Your assignment
Could you return every record below without changing a word?

====== Given data ======

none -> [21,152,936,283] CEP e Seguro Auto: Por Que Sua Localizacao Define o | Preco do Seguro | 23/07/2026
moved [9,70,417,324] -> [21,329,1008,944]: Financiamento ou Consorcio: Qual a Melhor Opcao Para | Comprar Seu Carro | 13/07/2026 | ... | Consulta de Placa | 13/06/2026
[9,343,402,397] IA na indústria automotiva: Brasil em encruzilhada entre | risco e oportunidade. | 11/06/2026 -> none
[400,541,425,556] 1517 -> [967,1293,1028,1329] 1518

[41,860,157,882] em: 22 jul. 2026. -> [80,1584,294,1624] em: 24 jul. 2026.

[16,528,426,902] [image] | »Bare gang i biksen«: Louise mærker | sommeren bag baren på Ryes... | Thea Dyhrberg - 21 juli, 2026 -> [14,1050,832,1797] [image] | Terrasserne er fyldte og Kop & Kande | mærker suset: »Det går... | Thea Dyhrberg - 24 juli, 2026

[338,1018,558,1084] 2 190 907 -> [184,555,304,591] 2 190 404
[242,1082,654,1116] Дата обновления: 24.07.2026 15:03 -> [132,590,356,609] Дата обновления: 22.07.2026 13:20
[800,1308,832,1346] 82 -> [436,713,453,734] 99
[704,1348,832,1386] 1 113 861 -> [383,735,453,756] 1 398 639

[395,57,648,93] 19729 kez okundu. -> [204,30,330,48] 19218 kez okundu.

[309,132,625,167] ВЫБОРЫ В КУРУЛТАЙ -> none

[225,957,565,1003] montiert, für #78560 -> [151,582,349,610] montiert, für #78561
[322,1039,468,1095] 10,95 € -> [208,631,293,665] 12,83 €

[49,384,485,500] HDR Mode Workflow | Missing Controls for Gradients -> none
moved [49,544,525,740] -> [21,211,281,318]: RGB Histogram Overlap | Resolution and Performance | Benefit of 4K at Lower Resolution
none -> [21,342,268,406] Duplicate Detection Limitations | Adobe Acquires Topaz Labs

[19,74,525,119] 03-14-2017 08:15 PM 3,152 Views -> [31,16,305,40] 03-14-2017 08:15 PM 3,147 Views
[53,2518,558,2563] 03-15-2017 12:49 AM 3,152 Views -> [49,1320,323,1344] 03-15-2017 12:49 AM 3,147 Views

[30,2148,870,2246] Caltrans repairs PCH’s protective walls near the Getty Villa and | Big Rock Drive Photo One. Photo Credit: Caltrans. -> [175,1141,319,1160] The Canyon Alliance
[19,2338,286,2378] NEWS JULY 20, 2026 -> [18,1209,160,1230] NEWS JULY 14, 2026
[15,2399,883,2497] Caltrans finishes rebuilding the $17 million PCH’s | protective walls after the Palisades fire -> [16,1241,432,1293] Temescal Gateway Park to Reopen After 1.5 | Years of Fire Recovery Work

======

Reply
none -> [21,152,936,283] CEP e Seguro Auto: Por Que Sua Localizacao Define o | Preco do Seguro | 23/07/2026
moved [9,70,417,324] -> [21,329,1008,944]: Financiamento ou Consorcio: Qual a Melhor Opcao Para | Comprar Seu Carro | 13/07/2026 | ... | Consulta de Placa | 13/06/2026
[9,343,402,397] IA na indústria automotiva: Brasil em encruzilhada entre | risco e oportunidade. | 11/06/2026 -> none
[400,541,425,556] 1517 -> [967,1293,1028,1329] 1518

[41,860,157,882] em: 22 jul. 2026. -> [80,1584,294,1624] em: 24 jul. 2026.

[16,528,426,902] [image] | »Bare gang i biksen«: Louise mærker | sommeren bag baren på Ryes... | Thea Dyhrberg - 21 juli, 2026 -> [14,1050,832,1797] [image] | Terrasserne er fyldte og Kop & Kande | mærker suset: »Det går... | Thea Dyhrberg - 24 juli, 2026

[338,1018,558,1084] 2 190 907 -> [184,555,304,591] 2 190 404
[242,1082,654,1116] Дата обновления: 24.07.2026 15:03 -> [132,590,356,609] Дата обновления: 22.07.2026 13:20
[800,1308,832,1346] 82 -> [436,713,453,734] 99
[704,1348,832,1386] 1 113 861 -> [383,735,453,756] 1 398 639

[395,57,648,93] 19729 kez okundu. -> [204,30,330,48] 19218 kez okundu.

[309,132,625,167] ВЫБОРЫ В КУРУЛТАЙ -> none

[225,957,565,1003] montiert, für #78560 -> [151,582,349,610] montiert, für #78561
[322,1039,468,1095] 10,95 € -> [208,631,293,665] 12,83 €

[49,384,485,500] HDR Mode Workflow | Missing Controls for Gradients -> none
moved [49,544,525,740] -> [21,211,281,318]: RGB Histogram Overlap | Resolution and Performance | Benefit of 4K at Lower Resolution
none -> [21,342,268,406] Duplicate Detection Limitations | Adobe Acquires Topaz Labs

[19,74,525,119] 03-14-2017 08:15 PM 3,152 Views -> [31,16,305,40] 03-14-2017 08:15 PM 3,147 Views
[53,2518,558,2563] 03-15-2017 12:49 AM 3,152 Views -> [49,1320,323,1344] 03-15-2017 12:49 AM 3,147 Views

[30,2148,870,2246] Caltrans repairs PCH’s protective walls near the Getty Villa and | Big Rock Drive Photo One. Photo Credit: Caltrans. -> [175,1141,319,1160] The Canyon Alliance
[19,2338,286,2378] NEWS JULY 20, 2026 -> [18,1209,160,1230] NEWS JULY 14, 2026
[15,2399,883,2497] Caltrans finishes rebuilding the $17 million PCH’s | protective walls after the Palisades fire -> [16,1241,432,1293] Temescal Gateway Park to Reopen After 1.5 | Years of Fire Recovery Work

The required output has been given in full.